Data extracts section start

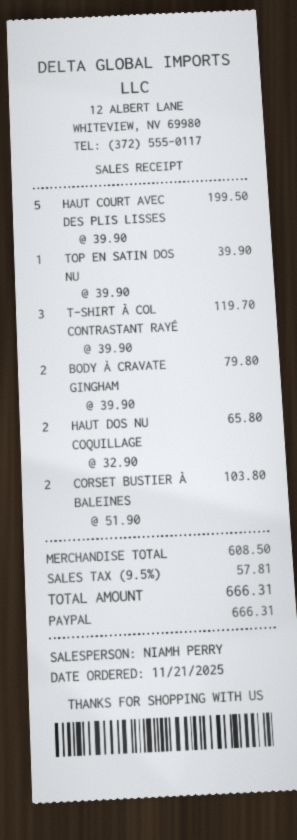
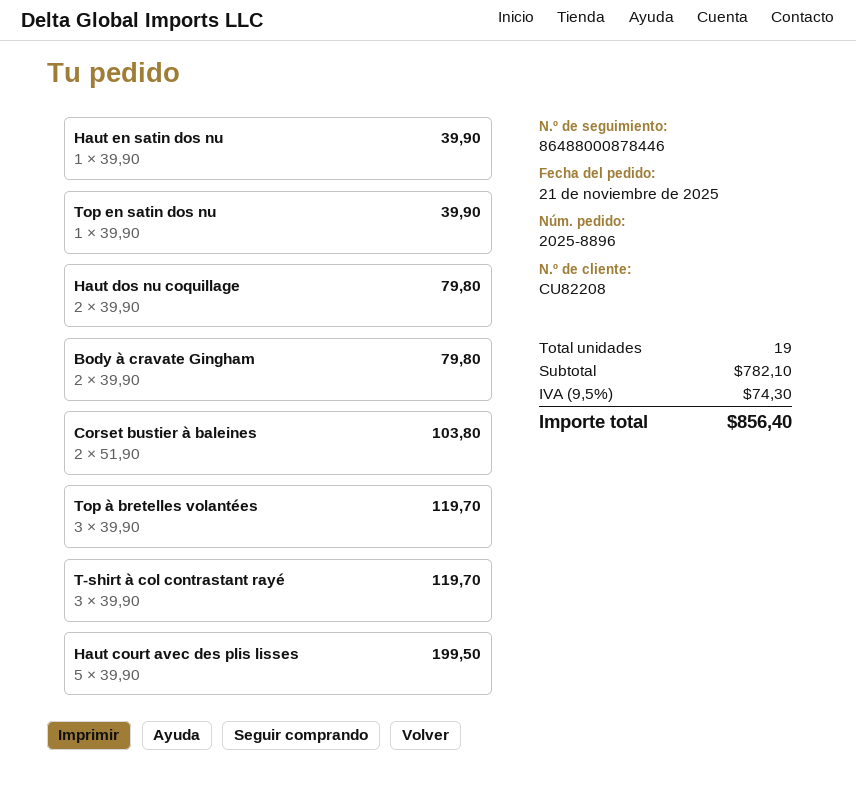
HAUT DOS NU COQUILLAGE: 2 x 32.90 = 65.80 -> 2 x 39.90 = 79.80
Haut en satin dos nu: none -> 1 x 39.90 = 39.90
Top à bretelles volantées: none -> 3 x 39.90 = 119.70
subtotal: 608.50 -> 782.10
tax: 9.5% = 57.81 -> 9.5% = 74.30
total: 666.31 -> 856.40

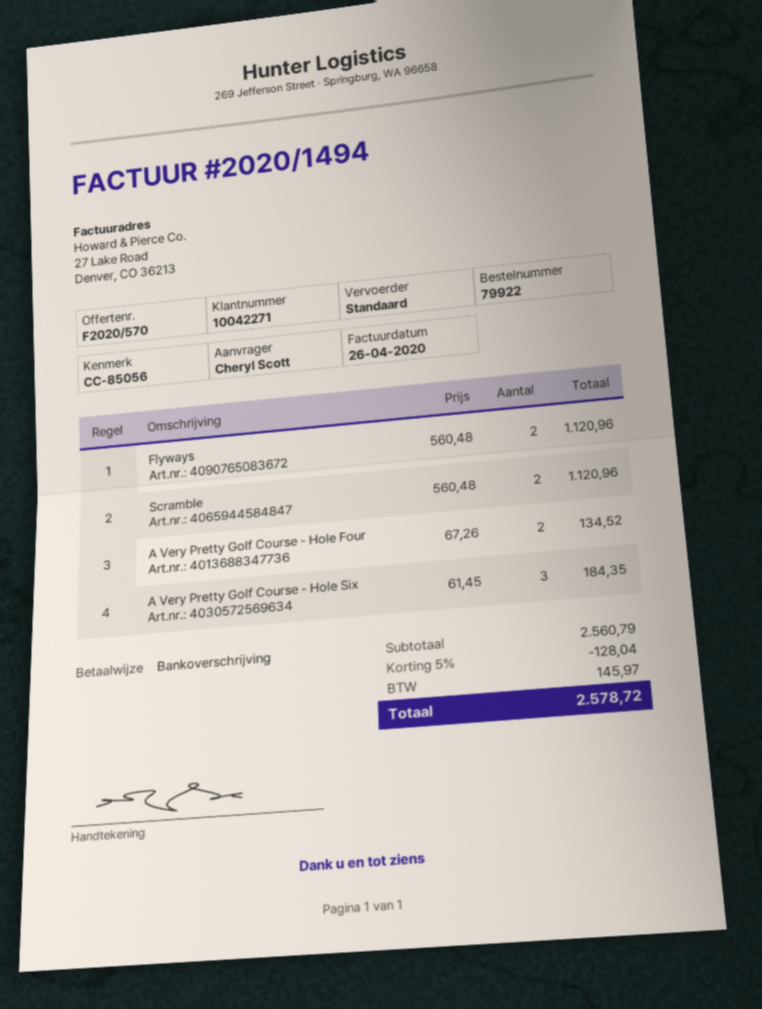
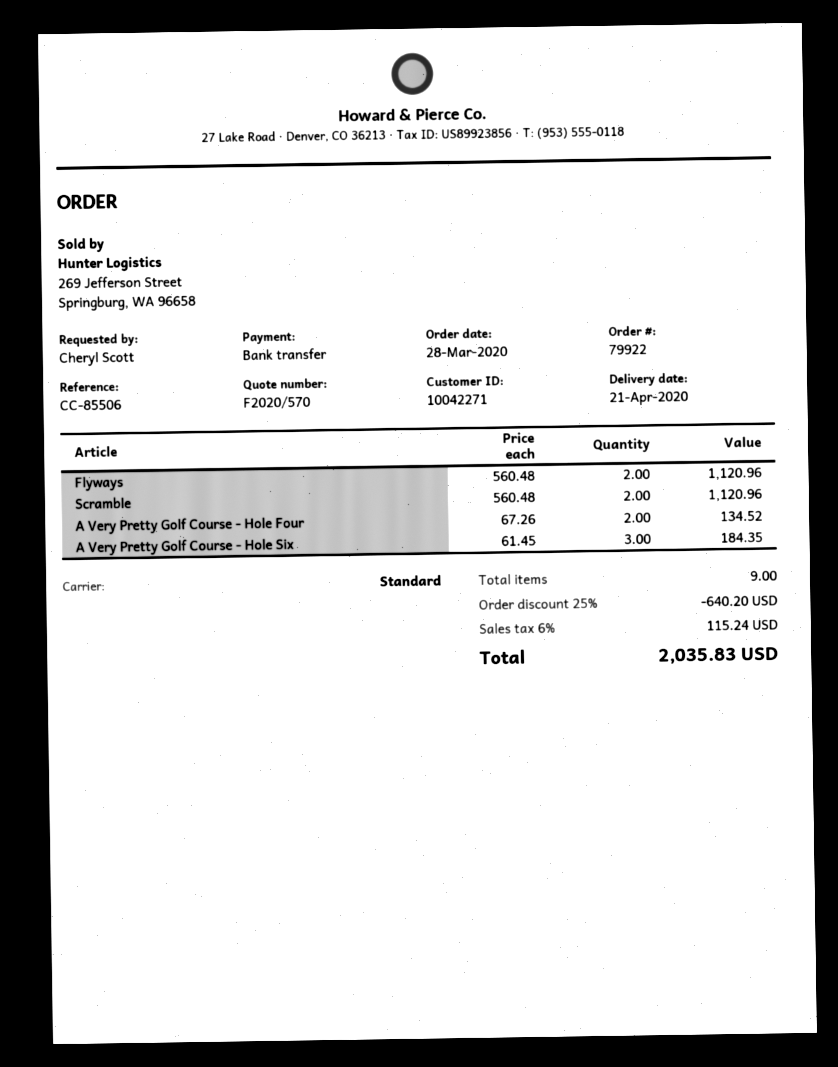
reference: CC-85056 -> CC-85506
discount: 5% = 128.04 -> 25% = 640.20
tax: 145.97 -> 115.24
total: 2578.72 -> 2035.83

Data extracts section end

Task description:
Pictures are to be left out; set down everything else in the records exactly.

Expected answer:
HAUT DOS NU COQUILLAGE: 2 x 32.90 = 65.80 -> 2 x 39.90 = 79.80
Haut en satin dos nu: none -> 1 x 39.90 = 39.90
Top à bretelles volantées: none -> 3 x 39.90 = 119.70
subtotal: 608.50 -> 782.10
tax: 9.5% = 57.81 -> 9.5% = 74.30
total: 666.31 -> 856.40

reference: CC-85056 -> CC-85506
discount: 5% = 128.04 -> 25% = 640.20
tax: 145.97 -> 115.24
total: 2578.72 -> 2035.83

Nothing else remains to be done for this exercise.